Many of the anti-avoidance protests faced by taxpayers around the world have centred on transfer pricing. However, not all companies’ situation is the same. Profit allocation can be very fact specific.

Taxpayers are crying out for global cooperation on transfer pricing guidelines, especially as developing nations and multilateral organisations are getting more powerful economically. Answers are needed.

Hear Dave Hartnett, HM Revenue & Customs’ permanent secretary for tax, explain how the UK is helping internationally with capacity building and transfer pricing implementation; a number of global taxpayers, including IBM, Eli Lilly, Nissan and Hewlett Packard discuss a range of issues from dispute resolution to the valuation of intangibles, their experience with a number of revenue authorities and developing countries and revenue authorities including Canada, France, Spain, the Netherlands and Ireland provide insight about how they deal with related-party issues.
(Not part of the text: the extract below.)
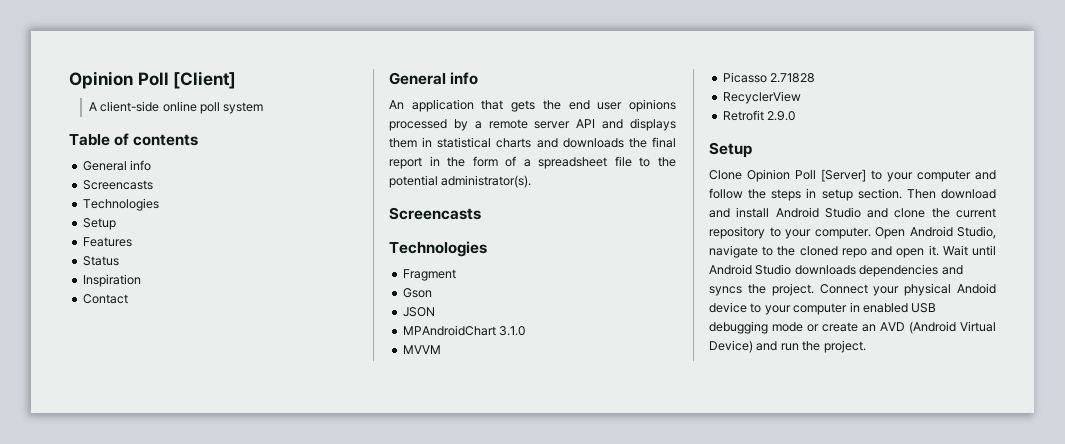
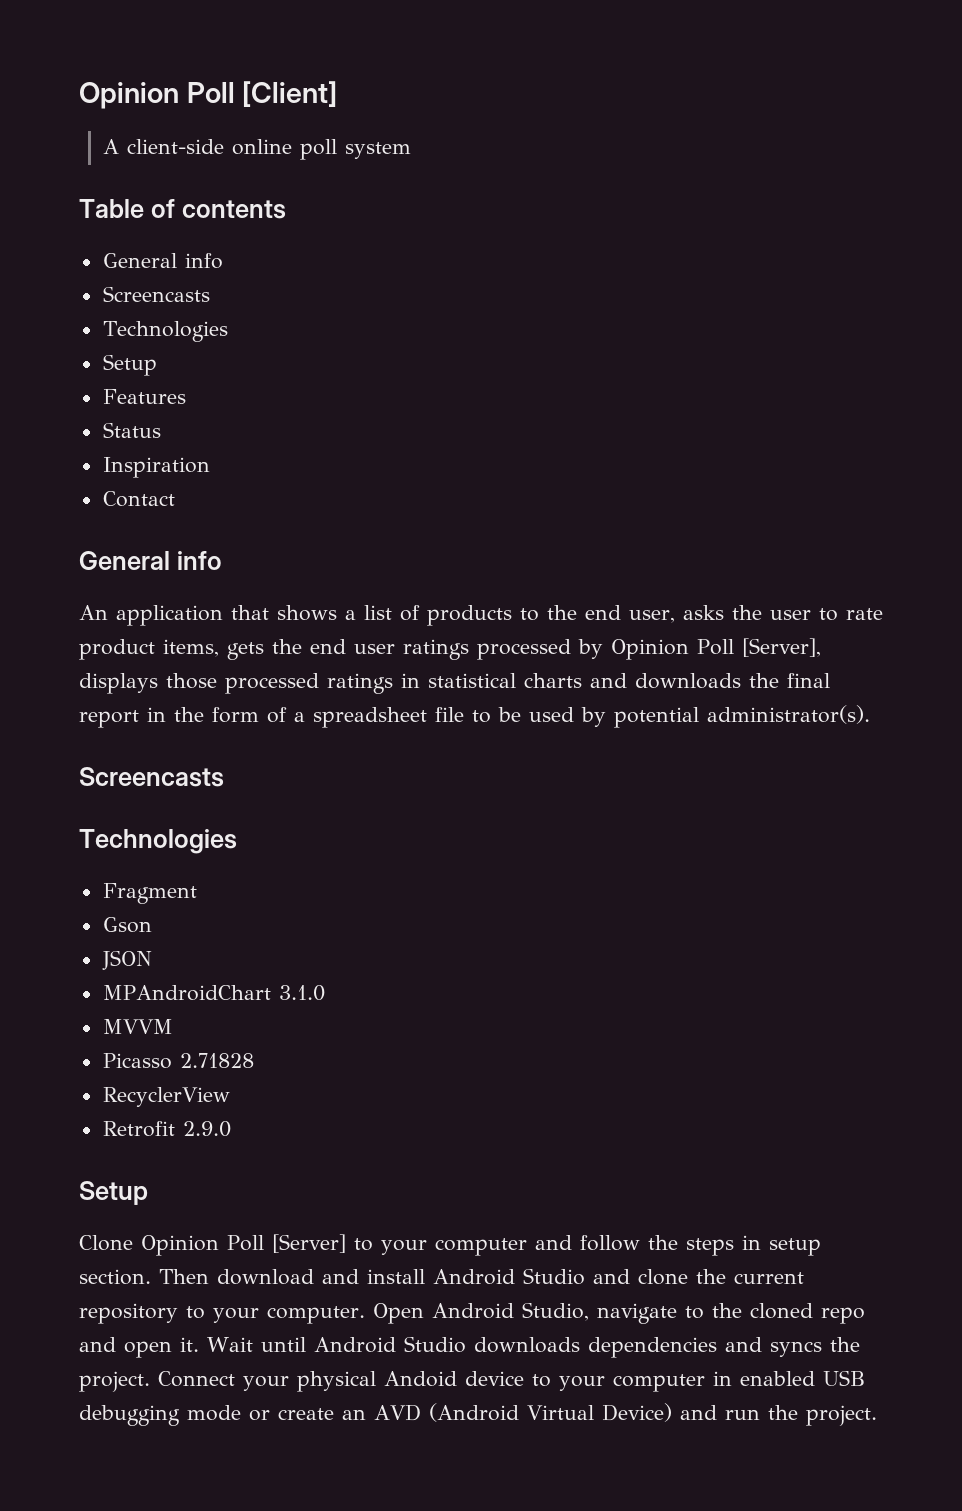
(504, 105) none -> [277,605,883,626] [79,639,219,660] shows a list of products to the end user, asks the user to rate product items,
[629,99,676,112] opinions -> [403,639,469,660] ratings
[474,118,676,131] [389,138,417,148] a remote server API and displays them -> [611,638,821,660] [79,673,393,694] Opinion Poll [Server], displays those processed ratings
[658,157,676,167] the -> [498,707,606,727] be used by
Also attending are: Michelle Levac, the chairwoman of the OECD’s Working Party Six, which is involved in the project on the transfer pricing aspects on intangibles; Chris Lenon, the global strategic adviser for tax policy for Rio Tinto and chairman of the Business and Industry Advisory Committee to the OECD and; Joel Cooper, a transfer pricing specialist with the World Bank Group Global Tax Simplification Programme.

The event promises to be both informative and provocative, discussing the major influences in transfer pricing today. With a number of senior tax advisers on hand and a wealth of experience from all corners of the globe, attending will be crucial to predicting the transfer pricing requirements of the next year.